29 Maar zij drongen sterk bij hem aan, zeggend: ‘Blijf bij ons, want het is bijna avond en de dag is al om.’
En hij ging mee naar binnen om bij hen te blijven.
30 En het gebeurde, toen hij aan tafel bij hen aanlag, dat hij, het brood genomen hebbend, het zegengebed uitsprak, het brak en aan hen gaf.
31 En hun ogen werden geopend en ze herkenden hem. En hij verdween uit hun ogen.
32 En ze zeiden tegen elkaar: ‘Brandde ons hart niet in ons toen hij ons sprak onderweg, toen hij ons de schriften uitlegde?’

Jezus ontmoet zijn leerlingen in het huis van het Laatste Avondmaal.

Bij Lucas lezen we het vervolg van het verhaal van de Emmaüsgangers.

“33 Nog hetzelfde uur stonden zij op en gingen ze terug naar Jeruzalem.

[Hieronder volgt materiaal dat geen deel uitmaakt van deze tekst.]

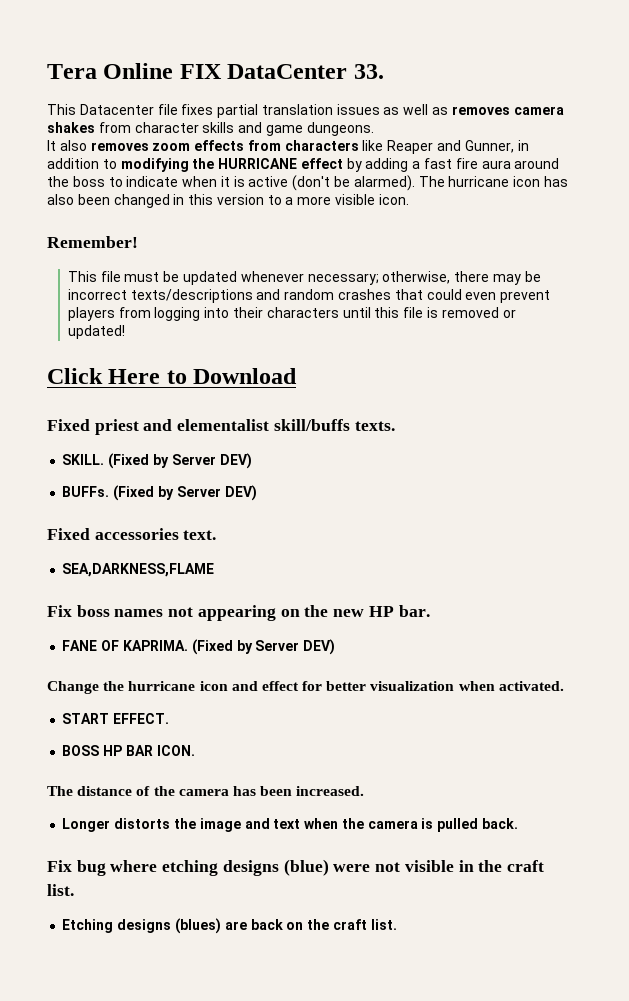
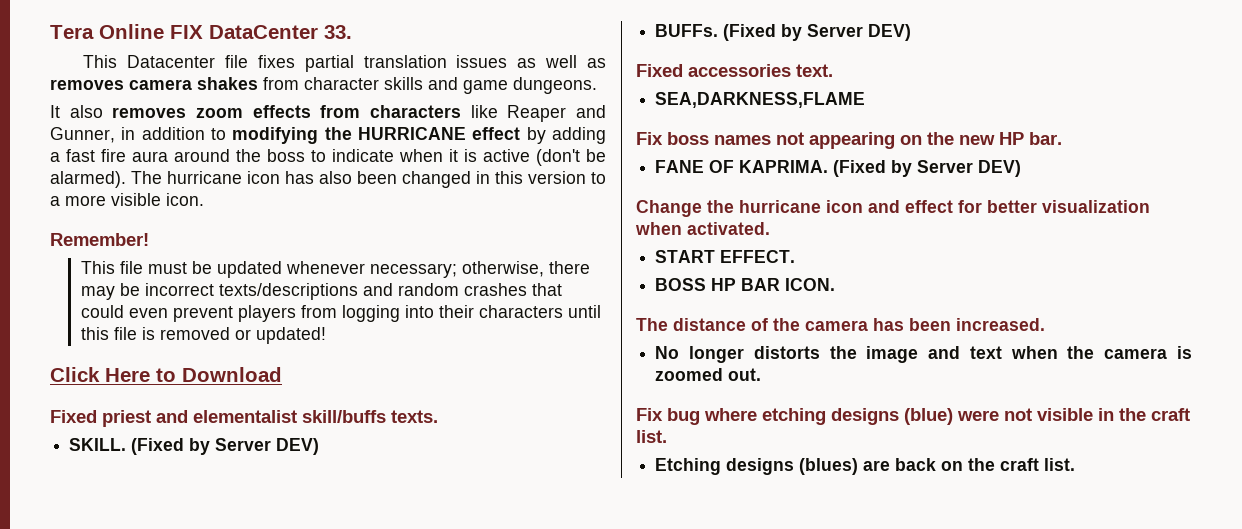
- Longer distorts the image and text when the camera is pulled back.
+ No longer distorts the image and text when the camera is zoomed out.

En ze vonden de elf en de anderen met hen verzameld,
34 zeggend dat de heer werkelijk was opgestaan en zich had laten zien aan Simon.
35 En zij zelf vertelden wat onderweg gebeurd was, en hoe hij herkend werd door hen bij het breken van het brood.”

Jezus ontmoet de apostelen. (Lucas 24, 36-49)

36 Terwijl zij dat vertelden kwam hij zelf temidden van hen, en hij zei hun: ‘Vrede zij u!
(Heeft Marcus hem binnen gelaten, terwijl “de deuren gesloten waren, uit vrees voor de Joden”?)
37 Verbijsterd en door angst overmand meenden zij een geest te zien.
38 Hij zei hun: ‘Waarom zijn jullie bang en waarom komen er twijfels op in jullie hart?’
39 Ziet mijn handen en mijn voeten, dat ik het zelf ben.
Raak me aan en bekijk me, want een geest heeft noch vlees noch botten, zoals jullie zien dat ik heb.’
40 En nadat hij dat gezegd had toonde hij hun zijn handen en zijn voeten.

41 Terwijl zij nog vol ongeloof waren door hun vreugde en stomverbaasd waren zei hij hun: ‘Hebben jullie hier iets te eten?’
42 Zij gaven hem een stuk geroosterde vis.
43 En na het aangenomen te hebben at hij het voor hun ogen op.

44 Hij zei tegen hen:‘Die woorden van mij, die ik sprak tegen jullie, toen ik nog bij jullie was, dat het noodzakelijk is dat vervuld wordt alles wat in de wet van Mozes en door de profeten en in de psalmen over mij geschreven is.’
45 Daarop opende hij hun geest voor het begrijpen van de schriften.
46 En hij zei hun: “Zo staat er geschreven: dat de Gezalfde moet lijden en opstaan uit de doden op de derde dag;
47 en dat er in zijn naam verkondigd moet worden een wedergeboorte en bekering van de zonden aan alle volken, te beginnen vanaf Jeruzalem.
48 Jullie zijn daarvan getuigen.
49 En ik zal de belofte van mijn Vader naar u zenden. Maar blijven jullie in de stad totdat jullie bekleed worden met hemelse kracht.”

Kennelijk is Jezus ook na de kruisiging een mens van vlees en bloed. Was hij bang opnieuw gevangen genomen en gekruisigd te worden, en ontweek hij daarom de mensen zoveel mogelijk?

(Lucas 24,50-51)
50 En hij leidde hen naar Bethanië, en met zijn handen hoog geheven zegende hij hen.
51 En het gebeurde, terwijl hij hen zegende, dat hij van hen heenging.”